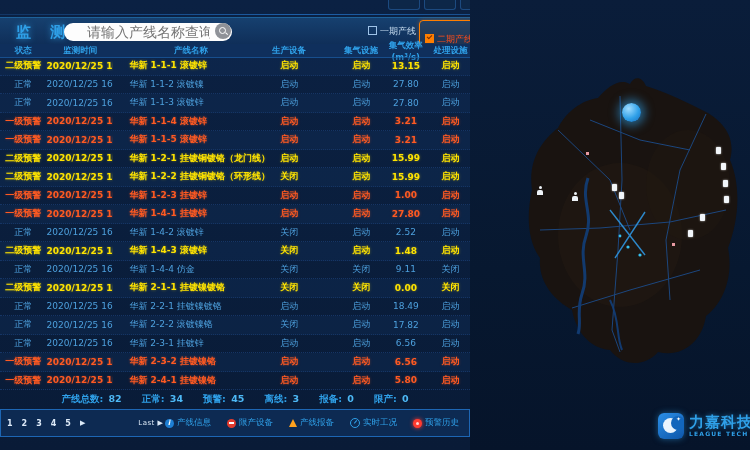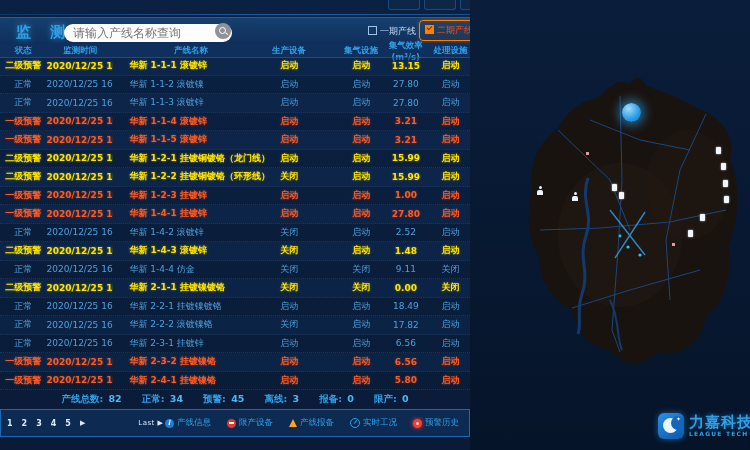--- a/index.html
+++ b/index.html
@@ -12,28 +12,28 @@
   .hairline{position:absolute;top:14px;left:0;width:100%;height:1px;background:linear-gradient(90deg,#123564,#1d5fa8 40%,#123564);}
   
   .left-panel{position:absolute;left:0;top:0;width:470px;height:450px;}
   .header-bar{position:absolute;left:0;top:17px;width:521px;height:27px;
       background:linear-gradient(180deg,#16406f,#0f2e58);
       border-top:1px solid rgba(47,160,232,.45);border-bottom:1px solid rgba(47,160,232,.6);}
   .page-title{position:absolute;left:16px;top:5px;color:#2fa0e8;font-size:15px;font-weight:bold;
       letter-spacing:7px;text-shadow:0 0 6px rgba(47,160,232,.8);}
   .search-wrap{position:absolute;left:64px;top:4px;width:168px;height:18px;}
   .search-input{width:100%;height:100%;box-sizing:border-box;border:none;border-radius:9px;
-      background:#fdfdfd;font-size:12px;color:#555;padding:0 22px 0 9px;outline:none;}
+      background:#fdfdfd;font-size:14px;color:#555;padding:0 22px 0 23px;outline:none;}
   .search-btn{position:absolute;right:1px;top:1px;width:16px;height:16px;border-radius:50%;
       background:#8f9298;cursor:pointer;}
   .search-btn::before{content:"";position:absolute;left:4px;top:4px;width:5px;height:5px;border:1.4px solid #fff;border-radius:50%;}
   .search-btn::after{content:"";position:absolute;left:10px;top:10px;width:3px;height:1.4px;background:#fff;transform:rotate(40deg);}
   .phase1{position:absolute;left:368px;top:7px;color:#c9dff2;font-size:9px;cursor:pointer;white-space:nowrap;}
   .cb{width:7px;height:7px;border:1px solid #9fc3e8;display:inline-block;margin-right:3px;vertical-align:-1px;background:transparent;}
-  .phase2{position:absolute;left:419px;top:2px;padding:3px 6px 3px 5px;border:1px solid #ff7e00;border-radius:4px;
+  .phase2{position:absolute;left:419px;top:2px;padding:12px 6px 3px 5px;border:1px solid #ff7e00;border-radius:4px;
       color:#ff4d1a;font-size:9px;background:rgba(255,126,0,.07);cursor:pointer;white-space:nowrap;
       box-shadow:0 0 4px rgba(255,126,0,.35);font-family:Liberation Serif, serif;}
   .cb.checked{border-color:#ff7e00;background:#ff7e00;position:relative;}
   .cb.checked::after{content:"";position:absolute;left:1px;top:0px;width:4px;height:2px;border-left:1.3px solid #7a2d00;border-bottom:1.3px solid #7a2d00;transform:rotate(-45deg);}
   .corner{position:absolute;top:-4px;right:-4px;width:9px;height:9px;border-top:2px solid #fff;border-right:2px solid #fff;}
   
   .table-head{position:absolute;left:0;top:44px;width:470px;height:13px;display:flex;align-items:center;
       background:#0f2f5c;border-bottom:1px solid #1b5fa8;}
   .th{color:#2fa0e8;font-size:8.5px;font-weight:bold;text-align:center;}
   .table-body{position:absolute;left:0;top:57px;width:470px;height:333px;display:flex;flex-direction:column;}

Required action. Repeat the records above word for word. Pictures stay out of the copy.

Solution for this exercise.
--- a/index.html
+++ b/index.html
@@ -12,28 +12,28 @@
   .hairline{position:absolute;top:14px;left:0;width:100%;height:1px;background:linear-gradient(90deg,#123564,#1d5fa8 40%,#123564);}
   
   .left-panel{position:absolute;left:0;top:0;width:470px;height:450px;}
   .header-bar{position:absolute;left:0;top:17px;width:521px;height:27px;
       background:linear-gradient(180deg,#16406f,#0f2e58);
       border-top:1px solid rgba(47,160,232,.45);border-bottom:1px solid rgba(47,160,232,.6);}
   .page-title{position:absolute;left:16px;top:5px;color:#2fa0e8;font-size:15px;font-weight:bold;
       letter-spacing:7px;text-shadow:0 0 6px rgba(47,160,232,.8);}
   .search-wrap{position:absolute;left:64px;top:4px;width:168px;height:18px;}
   .search-input{width:100%;height:100%;box-sizing:border-box;border:none;border-radius:9px;
-      background:#fdfdfd;font-size:12px;color:#555;padding:0 22px 0 9px;outline:none;}
+      background:#fdfdfd;font-size:14px;color:#555;padding:0 22px 0 23px;outline:none;}
   .search-btn{position:absolute;right:1px;top:1px;width:16px;height:16px;border-radius:50%;
       background:#8f9298;cursor:pointer;}
   .search-btn::before{content:"";position:absolute;left:4px;top:4px;width:5px;height:5px;border:1.4px solid #fff;border-radius:50%;}
   .search-btn::after{content:"";position:absolute;left:10px;top:10px;width:3px;height:1.4px;background:#fff;transform:rotate(40deg);}
   .phase1{position:absolute;left:368px;top:7px;color:#c9dff2;font-size:9px;cursor:pointer;white-space:nowrap;}
   .cb{width:7px;height:7px;border:1px solid #9fc3e8;display:inline-block;margin-right:3px;vertical-align:-1px;background:transparent;}
-  .phase2{position:absolute;left:419px;top:2px;padding:3px 6px 3px 5px;border:1px solid #ff7e00;border-radius:4px;
+  .phase2{position:absolute;left:419px;top:2px;padding:12px 6px 3px 5px;border:1px solid #ff7e00;border-radius:4px;
       color:#ff4d1a;font-size:9px;background:rgba(255,126,0,.07);cursor:pointer;white-space:nowrap;
       box-shadow:0 0 4px rgba(255,126,0,.35);font-family:Liberation Serif, serif;}
   .cb.checked{border-color:#ff7e00;background:#ff7e00;position:relative;}
   .cb.checked::after{content:"";position:absolute;left:1px;top:0px;width:4px;height:2px;border-left:1.3px solid #7a2d00;border-bottom:1.3px solid #7a2d00;transform:rotate(-45deg);}
   .corner{position:absolute;top:-4px;right:-4px;width:9px;height:9px;border-top:2px solid #fff;border-right:2px solid #fff;}
   
   .table-head{position:absolute;left:0;top:44px;width:470px;height:13px;display:flex;align-items:center;
       background:#0f2f5c;border-bottom:1px solid #1b5fa8;}
   .th{color:#2fa0e8;font-size:8.5px;font-weight:bold;text-align:center;}
   .table-body{position:absolute;left:0;top:57px;width:470px;height:333px;display:flex;flex-direction:column;}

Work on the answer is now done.